3

Working with big files, I have to convert some numbers that are in string format into real MMA numbers. I know that I can use ToExpression but it's slow when compared to another forms.

For instance, for Integer case we can compare:

dataInt = ToString /@ RandomInteger[1000, {10^5}];
d1 = FromDigits /@ dataInt; // AbsoluteTiming
d2 = ToExpression /@ dataInt; // AbsoluteTiming

{0.050298, Null}
{0.475669, Null}

It's almost 10 times faster to use FromDigits. The question is, how can I make a equivalent for Real cases? Like:

dataReal = ToString /@ RandomReal[1000, {10^5}];
d1 = someFunction/@dataReal;//AbsoluteTiming
d2 = ToExpression/@dataReal;//AbsoluteTiming

I haven't found some Mathematica function to someFunction. I miss one way to force ToExpression to interpret the string in some specific way.

Murta
  • 26,275
  • 6
  • 76
  • 166

2 Answers2

9

I found in this answer the function Internal`StringToDouble that does exactly what I was looking for:

dataReal = ToString /@ RandomReal[1000, {10^5}];
d1 = Internal`StringToDouble /@ dataReal; // AbsoluteTiming
d2 = ToExpression /@ dataReal; // AbsoluteTiming
d1 == d2
{0.045391, Null}
{0.544008, Null}
True

As you can see, 10x faster then ToExpression.

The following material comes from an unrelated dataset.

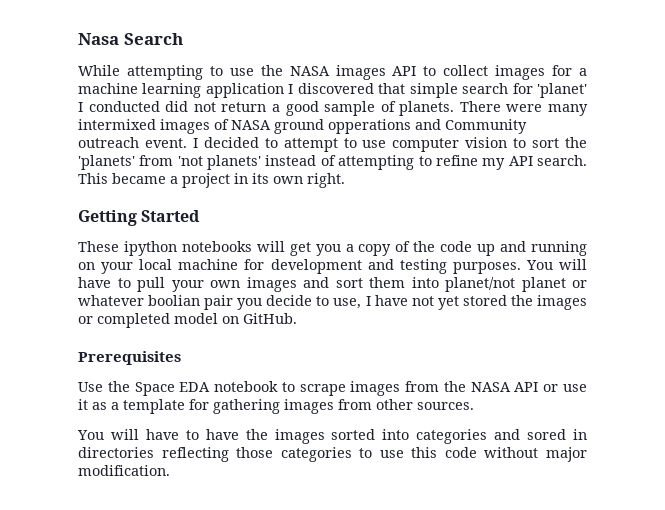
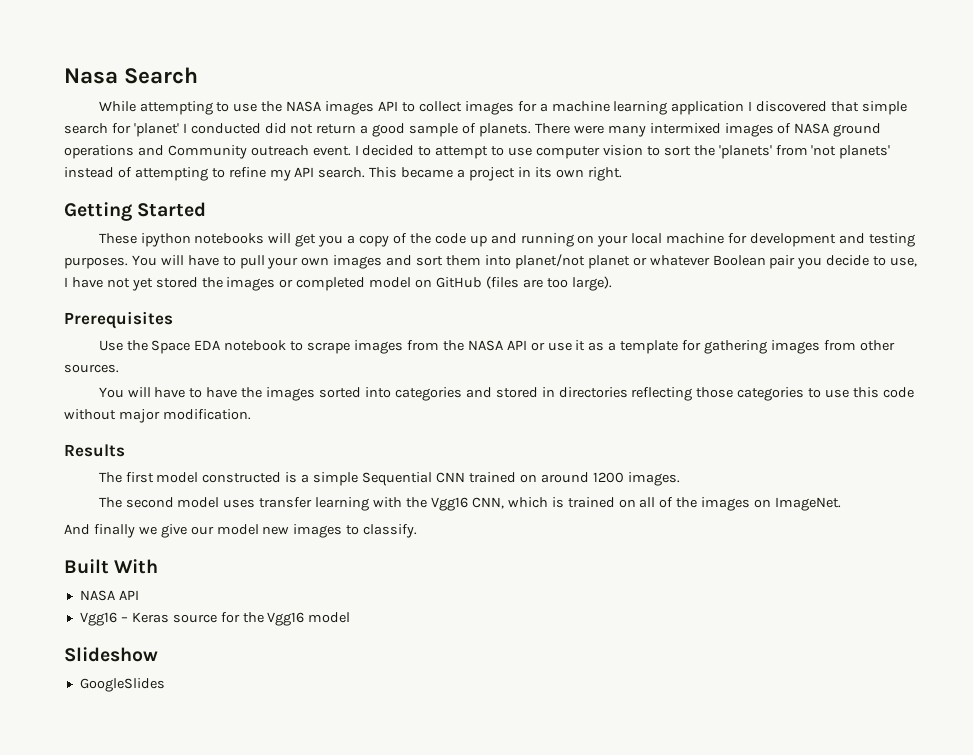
[328,119,411,134] opperations -> [64,145,134,159] operations
[148,295,201,306] boolian -> [712,255,766,266] Boolean
[243,313,297,324] GitHub. -> [436,276,612,291] GitHub (files are too large).
[527,429,567,440] sored -> [495,387,538,398] stored
(170, 470) none -> [64,444,125,457] [98,472,680,486] [98,497,842,511] [64,524,418,538] [64,559,159,574] [79,590,139,601] [79,612,351,626] [64,647,158,662] [79,678,165,692] // Results // The first model constructed is a simple Sequential CNN trained on around 1200 images. // The second model uses transfer learning with the Vgg16 CNN, which is trained on all of the images on ImageNet. // And finally we give our model new images to classify. // Built With // NASA API // Vgg16 – Keras source for the Vgg16 model // Slideshow // GoogleSlides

As of 12.3, the Internal function is Internal`StringToMReal

John
  • 2,429
  • 3
  • 17
  • 16
Murta
  • 26,275
  • 6
  • 76
  • 166
1

Well yours is better and faster but I'll post this anyways. This is the best I can do for the moment. For 10^6 values its about 15% faster then ToExpression:

First@ImportString[
    StringReplace[StringDrop[StringDrop[ToString[dataReal], 1], -1], 
     "," -> ""], "Table"]; // AbsoluteTiming
s0rce
  • 9,632
  • 4
  • 45
  • 78